The first-ever Christian Transhumanist Conference will be held on Saturday, August 25, at Lipscomb University in Nashville, TN.

The conference will be sponsored by the Christian Transhumanist Association (CTA), based in Nashville, which pursues a better conversation between religion and  technology.

The keynote speaker will be Aubrey de Grey, a Cambridge researcher working to end aging, and create biological immortality through science.

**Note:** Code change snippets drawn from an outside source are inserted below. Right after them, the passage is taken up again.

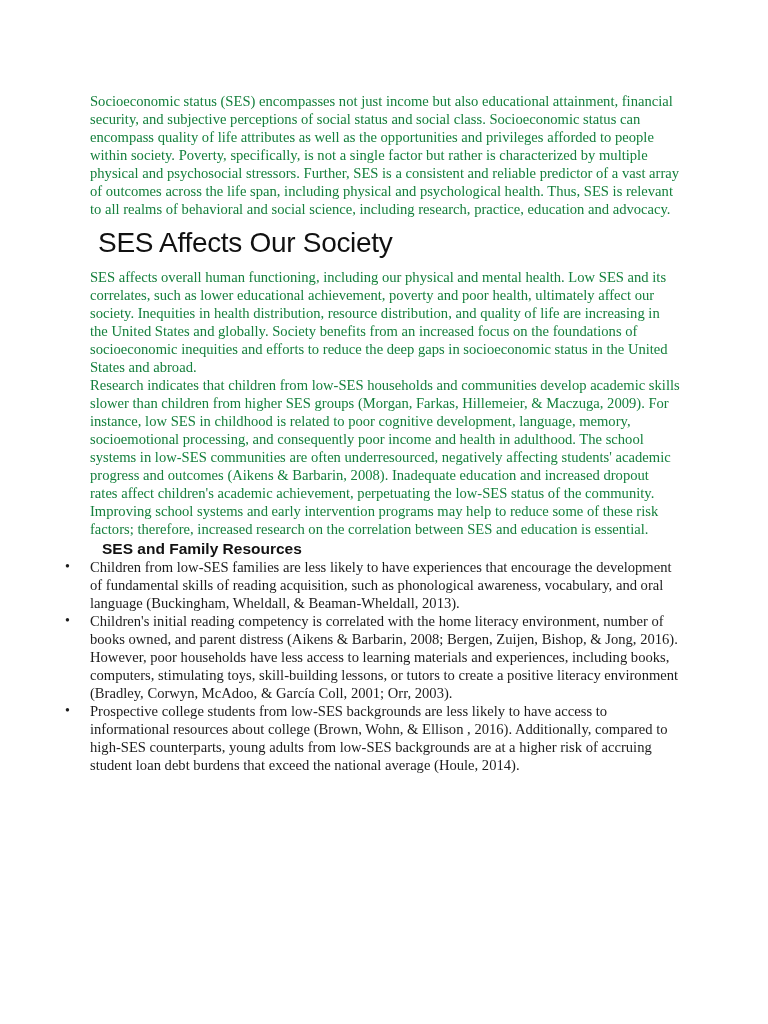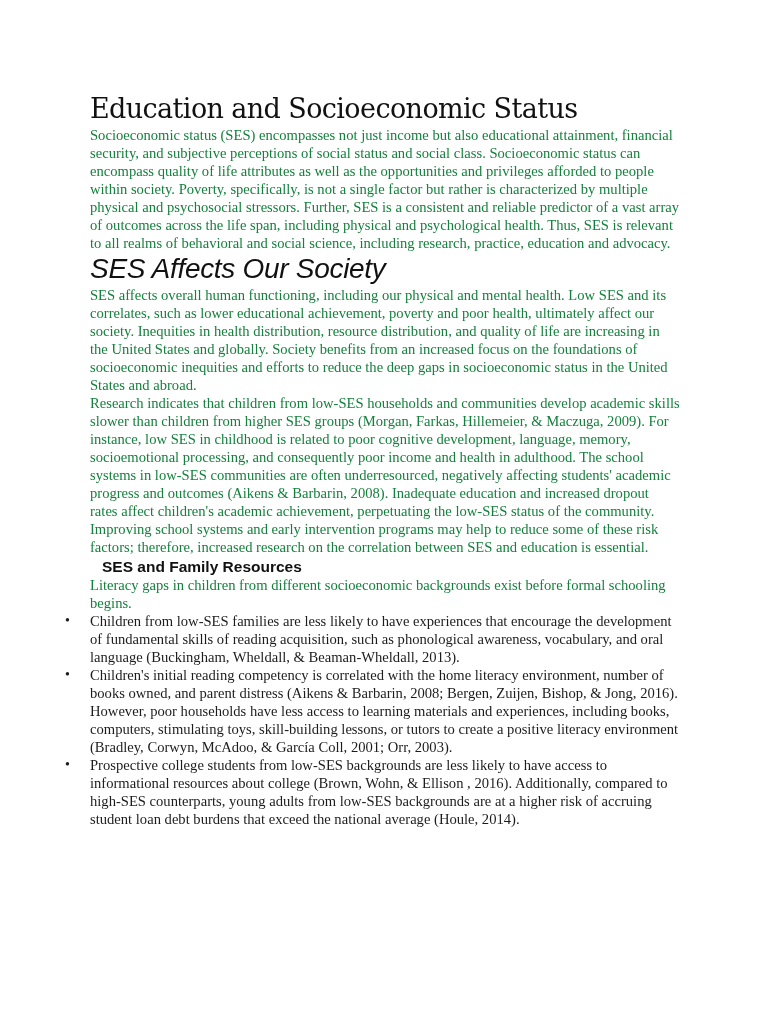--- a/index.html
+++ b/index.html
@@ -7,21 +7,21 @@
   .page { position: absolute; left: 0; top: 0; width: 768px; height: 1024px; background: #fff; }
   .content { position: absolute; left: 90px; top: 92px; width: 590px; }
   .title {
     font-family: "DejaVu Serif", "Liberation Serif", serif;
     font-size: 27px; font-weight: normal; letter-spacing: -0.6px;
     line-height: 34px; margin: 0; color: #111;
   }
   .h2 {
     font-family: "Liberation Sans", sans-serif;
     font-size: 28px; font-weight: normal; line-height: 34px;
-    margin: 0; color: #111; letter-spacing: -0.3px; font-style: italic;
+    margin: 8px; color: #111; letter-spacing: -0.3px;
   }
   .h3 {
     font-family: "Liberation Sans", sans-serif;
     font-size: 15.5px; font-weight: bold; line-height: 18px;
     margin: 2px 0 0 12px; color: #111;
   }
   p.body {
     font-family: "Liberation Serif", serif;
     font-size: 14.6px; line-height: 18px; margin: 0; color: #15803d;
   }
@@ -35,30 +35,28 @@
     position: absolute; left: -25px; top: 0;
     font-family: "Liberation Serif", serif; font-size: 14px;
   }
 </style>
 </head>
 <body>
 
 <div class="page">
   <div class="content">
 
-    <h1 class="title">Education and Socioeconomic Status</h1>
     <p class="body">Socioeconomic status (SES) encompasses not just income but also educational attainment, financial security, and subjective perceptions of social status and social class. Socioeconomic status can encompass quality of life attributes as well as the opportunities and privileges afforded to people within society. Poverty, specifically, is not a single factor but rather is characterized by multiple physical and psychosocial stressors. Further, SES is a consistent and reliable predictor of a vast array of outcomes across the life span, including physical and psychological health. Thus, SES is relevant to all realms of behavioral and social science, including research, practice, education and advocacy.</p>
 
     <h2 class="h2">SES Affects Our Society</h2>
     <p class="body">SES affects overall human functioning, including our physical and mental health. Low SES and its correlates, such as lower educational achievement, poverty and poor health, ultimately affect our society. Inequities in health distribution, resource distribution, and quality of life are increasing in the United States and globally. Society benefits from an increased focus on the foundations of socioeconomic inequities and efforts to reduce the deep gaps in socioeconomic status in the United States and abroad.</p>
 
     <p class="body">Research indicates that children from low-SES households and communities develop academic skills slower than children from higher SES groups (Morgan, Farkas, Hillemeier, &amp; Maczuga, 2009). For instance, low SES in childhood is related to poor cognitive development, language, memory, socioemotional processing, and consequently poor income and health in adulthood. The school systems in low-SES communities are often underresourced, negatively affecting students' academic progress and outcomes (Aikens &amp; Barbarin, 2008). Inadequate education and increased dropout rates affect children's academic achievement, perpetuating the low-SES status of the community. Improving school systems and early intervention programs may help to reduce some of these risk factors; therefore, increased research on the correlation between SES and education is essential.</p>
 
     <h3 class="h3">SES and Family Resources</h3>
-    <p class="body">Literacy gaps in children from different socioeconomic backgrounds exist before formal schooling begins.</p>
 
     <ul class="bullets">
       <li>
         <span class="dot">•</span>
         <span>Children from low-SES families are less likely to have experiences that encourage the development of fundamental skills of reading acquisition, such as phonological awareness, vocabulary, and oral language (Buckingham, Wheldall, &amp; Beaman-Wheldall, 2013).</span>
       </li>
       <li>
         <span class="dot">•</span>
         <span>Children's initial reading competency is correlated with the home literacy environment, number of books owned, and parent distress (Aikens &amp; Barbarin, 2008; Bergen, Zuijen, Bishop, &amp; Jong, 2016). However, poor households have less access to learning materials and experiences, including books, computers, stimulating toys, skill-building lessons, or tutors to create a positive literacy environment (Bradley, Corwyn, McAdoo, &amp; García Coll, 2001; Orr, 2003).</span>
       </li>

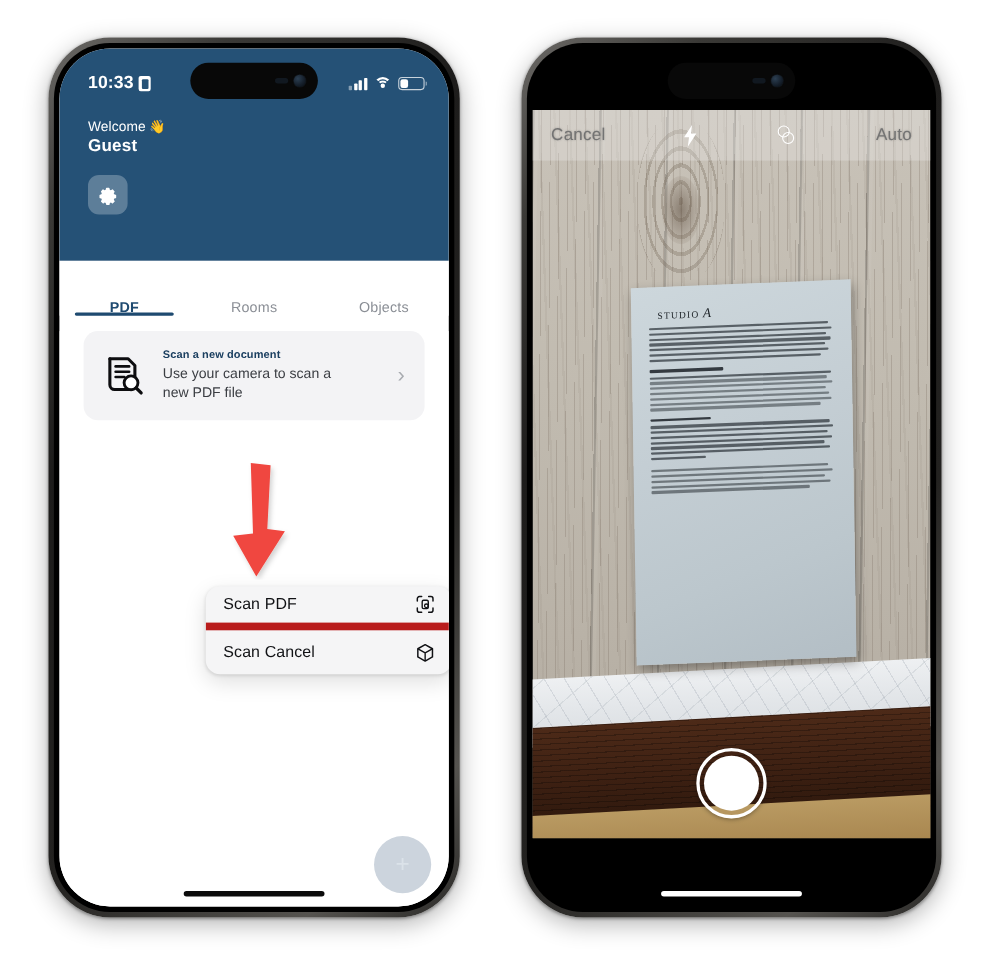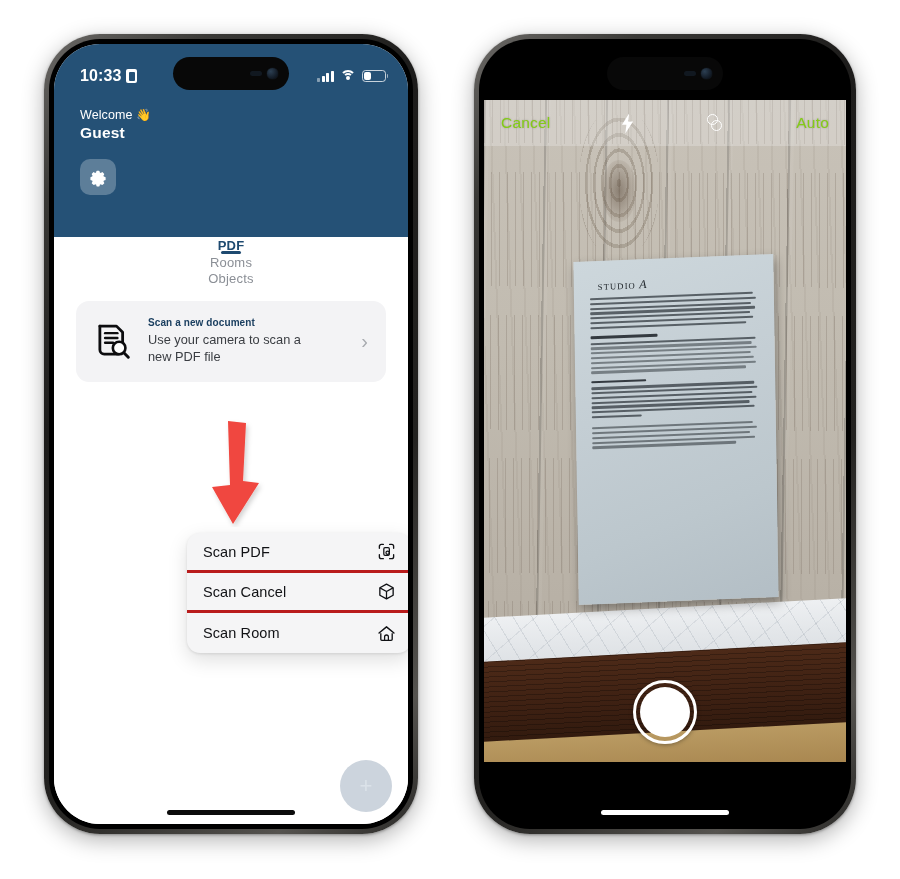--- a/index.html
+++ b/index.html
@@ -115,23 +115,22 @@
     width:6px;height:1.8px; background:rgba(255,255,255,.62); border-radius:1px;
     transform:rotate(45deg); }
   .search-ph{ font-size:13.5px; color:rgba(255,255,255,.62); }
   .gear-btn{
     width:36px;height:36px;border-radius:10px;
     background:rgba(255,255,255,.26);
     display:flex; align-items:center; justify-content:center; flex:none;
   }
 
   .tabs{
-    display:flex; background:#fff; height:50px; align-items:center;
+    display:flex; background:#fff; height:50px; align-items:flex-end;
     border-bottom:0;
-    flex-direction:column;
   }
   .tab{
     flex:1; display:flex; flex-direction:column; align-items:center; justify-content:center;
     position:relative; font-size:13px; color:#8b8f96; letter-spacing:.2px;
   }
   .tab.active{ color:#1e4a70; font-weight:bold; }
   .tab.active:after{
     content:""; position:absolute; bottom:0; left:12%; right:12%;
     height:2.6px; background:#1e4a70; border-radius:2px;
   }
@@ -157,21 +156,21 @@
   
   .ctx-menu{
     position:absolute; left:133px; top:232px; width:224px;
     background:#f5f5f6; border-radius:13px; overflow:hidden;
     box-shadow:0 7px 20px rgba(0,0,0,.13), 0 1px 3px rgba(0,0,0,.10);
     z-index:7;
   }
   .ctx-item{
     height:40px; display:flex; align-items:center;
     padding:0 15px 0 16px; gap:10px;
-    border-bottom:3px solid #b91c1c;
+    border-bottom:7px solid #b91c1c;
   }
   .ctx-item:last-child{ border-bottom:none; }
   .ctx-label{ flex:1; font-size:14.5px; color:#111215; letter-spacing:.1px; }
   .ctx-ic{ flex:none; width:19px;height:19px; }
 
   .fab{
     position:absolute; right:16px; bottom:46px;
     width:52px;height:52px;border-radius:50%;
     background:#ccd4dd;
     display:flex;align-items:center;justify-content:center;
@@ -277,21 +276,21 @@
   }
 
   .cam-topbar{
     position:absolute; left:0; right:0; top:56px; height:46px;
     background:rgba(240,240,240,.30);
     display:flex; align-items:center; justify-content:space-between;
     padding:0 17px;
     z-index:10;
     color:#fff;
   }
-  .cam-btn{ font-size:15.5px; color:#84cc16; text-shadow:0 0 2px rgba(0,0,0,.25); letter-spacing:.2px;}
+  .cam-btn{ font-size:15.5px; color:#737373; text-shadow:0 0 2px rgba(0,0,0,.25); letter-spacing:.2px;}
   .bolt{ width:15px; height:21px; }
   .filter-ic{ width:21px;height:21px; position:relative; }
   .filter-ic i{ position:absolute; border:1.6px solid #fff; border-radius:50%; display:block; }
   .filter-ic i:nth-child(1){ width:11px;height:11px; left:2px; top:1px; }
   .filter-ic i:nth-child(2){ width:11px;height:11px; left:6px; top:7px; }
 
   .shutter{
     position:absolute; left:50%; transform:translateX(-50%);
     bottom:80px; width:64px;height:64px;border-radius:50%;
     border:3.4px solid #fff; z-index:12;
@@ -406,28 +405,20 @@
                 <circle cx="13.4" cy="13.6" r="2.1" fill="none" stroke="#111215" stroke-width="1.5"></circle>
               </svg>
             </div>
             <div class="ctx-item">
               <span class="ctx-label">Scan Cancel</span>
               <svg class="ctx-ic" viewBox="0 0 24 24">
                 <path d="M12 2.6l8.4 4.7v9.4L12 21.4 3.6 16.7V7.3z" fill="none" stroke="#111215" stroke-width="1.7" stroke-linejoin="round"></path>
                 <path d="M3.8 7.4L12 12l8.2-4.6M12 12v9.2" fill="none" stroke="#111215" stroke-width="1.6" stroke-linejoin="round"></path>
               </svg>
             </div>
-            <div class="ctx-item">
-              <span class="ctx-label">Scan Room</span>
-              <svg class="ctx-ic" viewBox="0 0 24 24">
-                <path d="M2.6 11.4L12 3.6l9.4 7.8" fill="none" stroke="#111215" stroke-width="1.8" stroke-linecap="round" stroke-linejoin="round"></path>
-                <path d="M4.8 11.8v7.4a1.4 1.4 0 001.4 1.4h11.6a1.4 1.4 0 001.4-1.4v-7.4" fill="none" stroke="#111215" stroke-width="1.7" stroke-linejoin="round"></path>
-                <path d="M9.6 20.6v-4.3a2.4 2.4 0 014.8 0v4.3" fill="none" stroke="#111215" stroke-width="1.6"></path>
-              </svg>
-            </div>
           </div>
 
           <div class="fab">
             <span class="plus">+</span>
           </div>
 
         </div>
 
         <div class="home-ind"></div>
       </div>

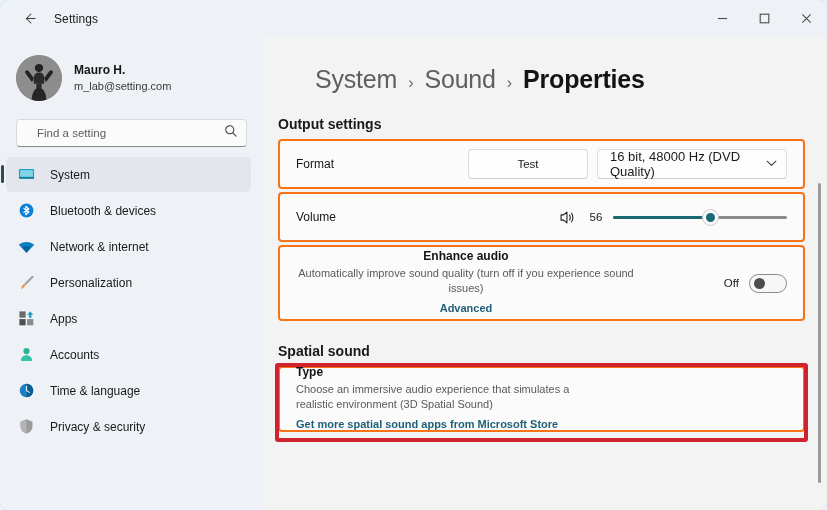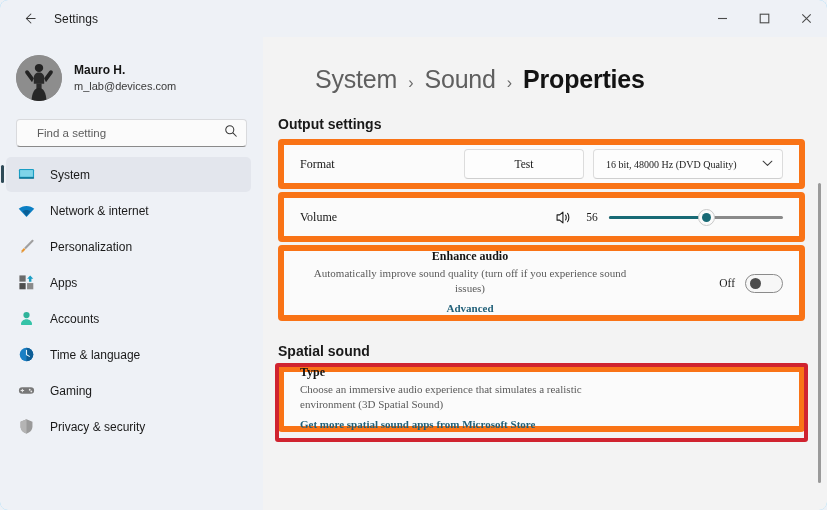--- a/index.html
+++ b/index.html
@@ -130,26 +130,25 @@
   .crumb-sep { font-size: 16px; color: #6a6a6a; }
 
   .section-label {
     font-size: 14px; font-weight: 700; color: #191919;
     padding-left: 15px; margin-top: 22px; margin-bottom: 7px;
   }
   #cards { padding: 0 22px 0 15px; }
 
   .card {
     background: #fbfbfb;
-    border: 6px solid #f97316;
+    border: 2px solid #f97316;
     border-radius: 4px;
     margin-bottom: 3px;
     display: flex; align-items: center;
     padding: 0 16px;
-    font-family: Liberation Serif, serif;
   }
   .card-title { font-size: 12px; color: #151515; }
 
   
   #card-format { height: 50px; justify-content: space-between; }
   #format-right { display: flex; align-items: center; gap: 9px; }
   #test-button {
     width: 120px; height: 30px;
     background: #fdfdfd; border: 1px solid #dcdcdc;
     border-bottom-color: #cfcfcf;
@@ -158,21 +157,21 @@
     font-family: inherit;
     cursor: pointer;
   }
   .combo {
     height: 30px;
     background: #fdfdfd; border: 1px solid #dcdcdc;
     border-bottom-color: #cfcfcf;
     border-radius: 4px;
     display: flex; align-items: center; justify-content: space-between;
     padding: 0 9px 0 12px;
-    font-size: 10px; color: #1b1b1b;
+    font-size: 13px; color: #1b1b1b;
     cursor: pointer; gap: 10px;
   }
   .combo .chev { color: #3d3d3d; font-size: 9px; line-height: 1; }
   #format-combo { width: 190px; }
 
   
   #card-volume { height: 50px; justify-content: space-between; }
   #volume-right { display: flex; align-items: center; }
   #speaker-icon { width: 20px; height: 20px; display:flex; align-items:center; justify-content:center;}
   #volume-value { font-size: 11.5px; color: #1c1c1c; width: 26px; text-align: center; margin-left: 6px; }
@@ -294,21 +293,21 @@
           <circle cx="23" cy="23" r="23" fill="#8d8d8d"></circle>
           <path d="M23 9c2.4 0 4.2 1.6 4.2 3.9 0 2.2-1.8 4-4.2 4s-4.2-1.8-4.2-4C18.8 10.6 20.6 9 23 9z" fill="#232323"></path>
           <path d="M23 17.5c-3 0-5.2 2.1-5.2 5v6.2h10.4v-6.2c0-2.9-2.2-5-5.2-5z" fill="#2b2b2b"></path>
           <path d="M17.9 23.2 12.6 16c-.7-1-2.1-1.1-2.9-.3-.7.7-.7 1.9-.1 2.7l6.4 8.9zM28.1 23.2 33.4 16c.7-1 2.1-1.1 2.9-.3.7.7.7 1.9.1 2.7l-6.4 8.9z" fill="#232323"></path>
           <path d="M20.4 28.5h5.2v17h-5.2z" fill="#2b2b2b"></path>
           <path d="M15.5 46c.4-7.6 2.5-13 7.5-13s7.1 5.4 7.5 13z" fill="#262626"></path>
         </svg>
       </div>
       <div id="account-text">
         <div id="account-name">Mauro H.</div>
-        <div id="account-email">m_lab@devices.com</div>
+        <div id="account-email">m_lab@setting.com</div>
       </div>
     </div>
 
     <div id="search-wrap">
       <input id="search-input" type="text" placeholder="Find a setting" style="">
       <span id="search-icon">
         <svg width="14" height="14" viewBox="0 0 16 16" fill="none">
           <circle cx="6.6" cy="6.6" r="4.6" stroke-width="1.2"></circle>
           <path d="M10.2 10.2 14 14" stroke-width="1.2" stroke-linecap="round"></path>
         </svg>
@@ -321,20 +320,29 @@
         <span class="nav-ico">
           <svg width="17" height="17" viewBox="0 0 18 18">
             <rect x="1" y="3.2" width="16" height="10" rx="1.2" fill="#1a9ec4"></rect>
             <rect x="2.2" y="4.3" width="13.6" height="7.1" fill="#7fd4e8"></rect>
             <rect x="1" y="12" width="16" height="1.4" fill="#0d6e8c"></rect>
           </svg>
         </span>
         <span class="nav-label">System</span>
       </div>
 
+      <div class="nav-item">
+        <span class="nav-ico">
+          <svg width="17" height="17" viewBox="0 0 18 18">
+            <circle cx="9" cy="9" r="7.3" fill="#0f7fd4"></circle>
+            <path d="M8.2 4.4 11.6 7.4 8.2 10.1V4.4zM8.2 13.6 11.6 10.6 8.2 7.9v5.7zM6.2 6.8 10.9 11.1M6.2 11.1 10.9 6.8" stroke="#fff" stroke-width="1.1" fill="none" stroke-linecap="round" stroke-linejoin="round"></path>
+          </svg>
+        </span>
+        <span class="nav-label">Bluetooth &amp; devices</span>
+      </div>
 
       <div class="nav-item">
         <span class="nav-ico">
           <svg width="17" height="17" viewBox="0 0 18 18">
             <path d="M9 4.2c3.3 0 6.3 1.2 8.2 2.9L9 16 .8 7.1C2.7 5.4 5.7 4.2 9 4.2z" fill="#0b7fc4"></path>
             <path d="M9 8.4c1.6 0 3.1.6 4.1 1.5L9 15 4.9 9.9c1-.9 2.5-1.5 4.1-1.5z" fill="#0a5f96"></path>
           </svg>
         </span>
         <span class="nav-label">Network &amp; internet</span>
       </div>
@@ -376,31 +384,20 @@
         <span class="nav-ico">
           <svg width="17" height="17" viewBox="0 0 18 18">
             <circle cx="9" cy="9" r="7.2" fill="#1a7fc4"></circle>
             <path d="M9 1.8a7.2 7.2 0 0 1 0 14.4z" fill="#0e5e96"></path>
             <path d="M9 4.6v4.6l3 1.8" stroke="#e9f4fa" stroke-width="1.2" fill="none" stroke-linecap="round"></path>
           </svg>
         </span>
         <span class="nav-label">Time &amp; language</span>
       </div>
 
-      <div class="nav-item">
-        <span class="nav-ico">
-          <svg width="17" height="17" viewBox="0 0 18 18">
-            <rect x="1" y="5.6" width="16" height="6.8" rx="3.4" fill="#787878"></rect>
-            <path d="M4.6 7.6v2.8M3.2 9h2.8" stroke="#e8e8e8" stroke-width="1.1" stroke-linecap="round"></path>
-            <circle cx="12.4" cy="8.2" r=".95" fill="#e8e8e8"></circle>
-            <circle cx="14.1" cy="10" r=".95" fill="#e8e8e8"></circle>
-          </svg>
-        </span>
-        <span class="nav-label">Gaming</span>
-      </div>
 
 
       <div class="nav-item">
         <span class="nav-ico">
           <svg width="17" height="17" viewBox="0 0 18 18">
             <path d="M9 1.4 2.7 3.9v5.2c0 3.5 2.6 6.4 6.3 7.5 3.7-1.1 6.3-4 6.3-7.5V3.9z" fill="#9a9a9a"></path>
             <path d="M9 1.4 2.7 3.9v5.2c0 3.5 2.6 6.4 6.3 7.5z" fill="#b4b4b4"></path>
           </svg>
         </span>
         <span class="nav-label">Privacy &amp; security</span>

The conference will focus on the religious implications of biological immortality and other cutting-edge technological possibilities—such as artificial intelligence, genetic engineering, brain augmentation, and space exploration.

Other speakers include Jeanine Thweatt, author of "Cyborg Selves: A Theological Anthropology of the Posthuman," Ted Peters, Professor in Systematic Theology & Ethics at Pacific Lutheran Theological Seminary, Scott Hawley, A.I. researcher and Professor of Physics at Belmont University, and Derek Webb, Dove Award-winning musician, formerly of Caedmon's Call.

"This is an incredibly controversial subject matter, drawing recent interest from a number of religious groups, including the Vatican," said Micah Redding, founder and executive director of the association. "Many of the people pioneering these technologies are claiming these technologies will end religion, or bring about the creation of a new 'A.I. god'."

Conference organizers include Neal Locke, graduate of Princeton Theological Seminary and pastor of First Presbyterian Church of El Paso, who organized one of the first religious communities in Second Life, and Mike Morrell, who is founding organizer of the Wild Goose Festival, as well as being co-author with Richard Rohr of 'Divine Dance: The Trinity and Your Transformation'.

About Aubrey de Grey

Dr. Aubrey de Grey is the biomedical gerontologist who researched the idea for and founded SENS Research Foundation. He received his BA in Computer Science and Ph.D. in Biology from the University of Cambridge in 1985 and 2000, respectively. Dr. de Grey is Editor-in-Chief of Rejuvenation Research, is a Fellow of both the Gerontological Society of America and the American Aging Association, and sits on the editorial and scientific advisory boards of numerous journals and organizations.

About the Christian Transhumanist Association and founder Micah Redding

Founded in 2014, CTA has been featured on BBC World Service, The Guardian, Vice Motherboard, Inverse, Slate, Huffington Post, N+1, The Daily Beast, and Humanity+ Magazine.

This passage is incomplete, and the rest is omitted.